R for Public Health: December 2014

Tracing a regression line	Diverging density plots	Happy New Year plot

Happy New Year everyone! For the last post of the year, I thought I’d have a little fun with the new animation package in R. It’s actually really easy to use. I recently had some fun with it when I presented my research at an electronic poster session, and had an animated movie embedded into the powerpoint.

All of the GIFs above use ggplot and the animation packages. The main idea is to iterate the same plot over and over again, changing incrementally whatever it is that you want to move in the graph, and then save all those plots together into one GIF.

1. Tracing a regression line

Let’s start with first plot that traces a regression line over the scatterplot of the points. We’ll make up some data and fit a loess of two degrees (default). You could easily do this with any kind of regression.

#make up some data
tracedat<-data.frame(x=rnorm(1000,0,1))
tracedat$y<-abs(tracedat$x)*2+rnorm(1000,0,3)

#predict a spline fit and add predicted values to the dataframe
loess_fit <- loess(y ~ x, tracedat)
tracedat$predict_y<-predict(loess_fit)

Now let’s make the completed scatterplot and loess line using ggplot.
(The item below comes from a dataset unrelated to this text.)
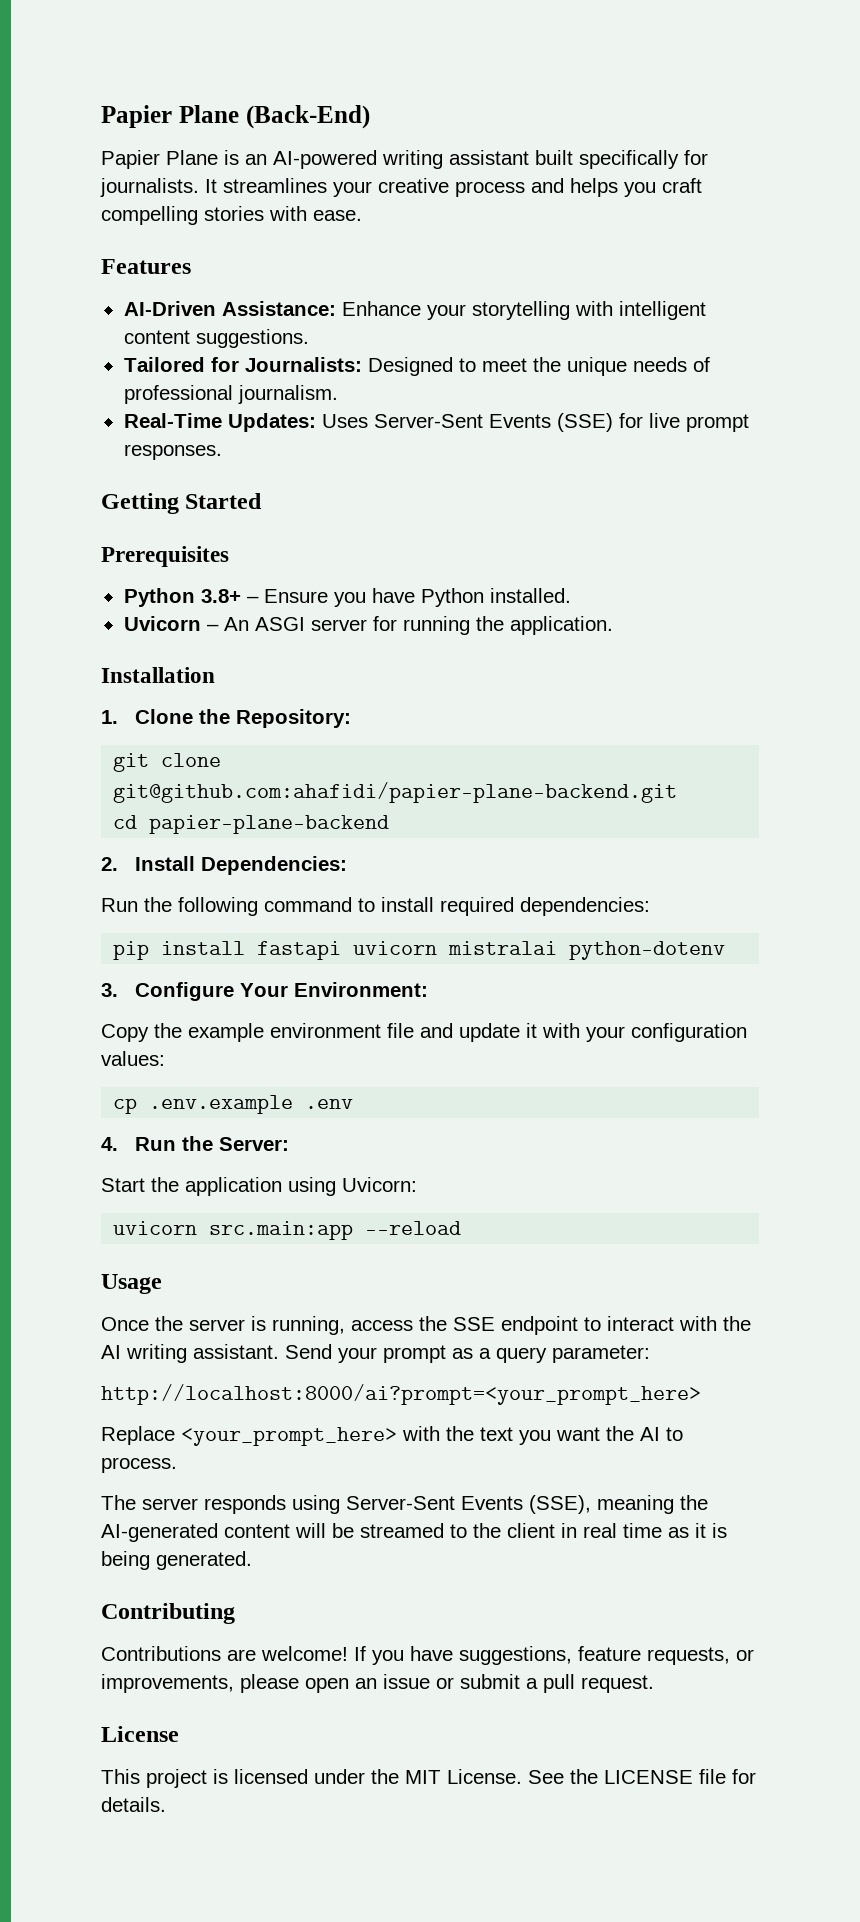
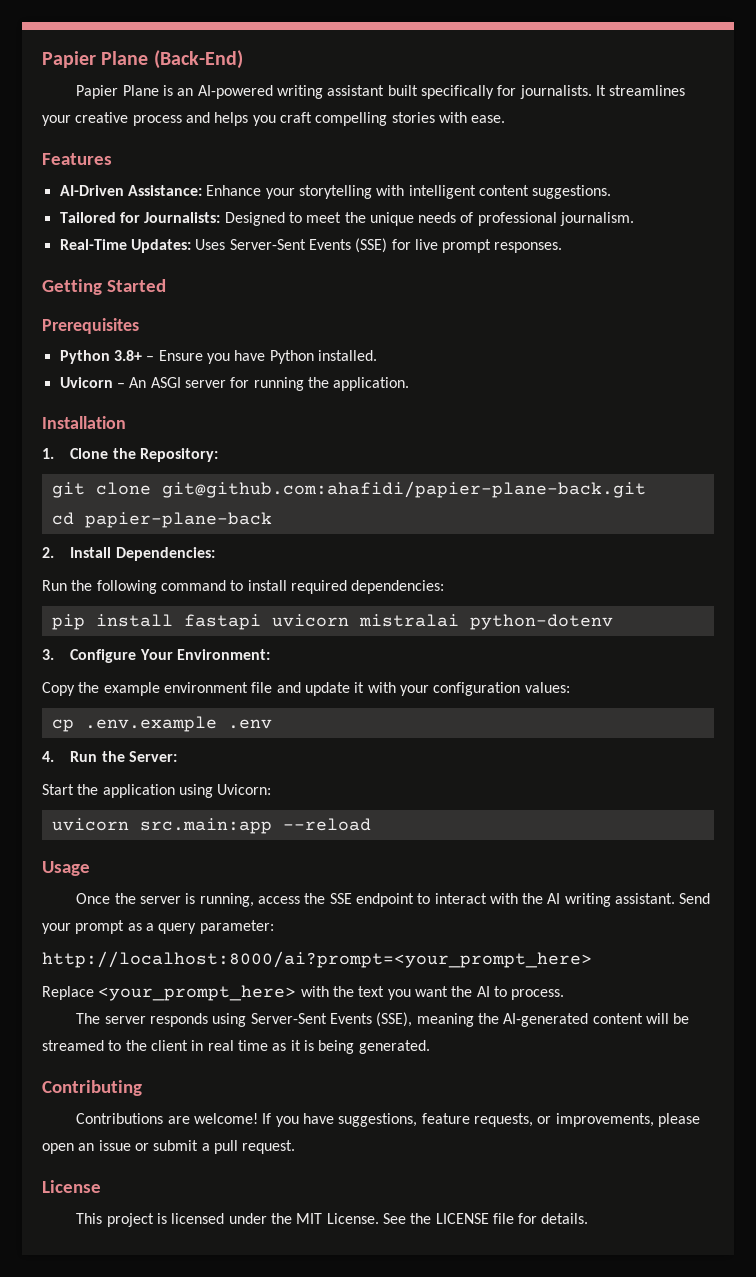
- git clone git@github.com:ahafidi/papier-plane-backend.git
+ git clone git@github.com:ahafidi/papier-plane-back.git
- cd papier-plane-backend
+ cd papier-plane-back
If you need help on how to plot a scatterplot in ggplot, see my post here: ggplot2: Cheatsheet for Scatterplots.

It is possible to use stat_smooth() within ggplot to get the loess fit without predicting the values and using geom_line(), but the predicted values are going to make it easier to make the animation.

#plot finished scatterplot with loess fit
ggplot(tracedat, aes(x,y)) +
    geom_point() +
    geom_line(data=tracedat, aes(x,predict_y), color="red", size=1.3) + 
    scale_x_continuous(limits=c(-3, 3)) + 
    scale_y_continuous(limits=c(-10, 10))

plot of chunk unnamed-chunk-3

Now what we need is for the loess fit to appear bit by bit, so to do this we’ll cut off the dataframe for geom_line for only those x-values up to a certain cutoff x-value (by subsetting the dataframe called tracedat in the geom_line statement). Then we’ll just keep moving that cutoff forward as we iterate over the range of all x-values.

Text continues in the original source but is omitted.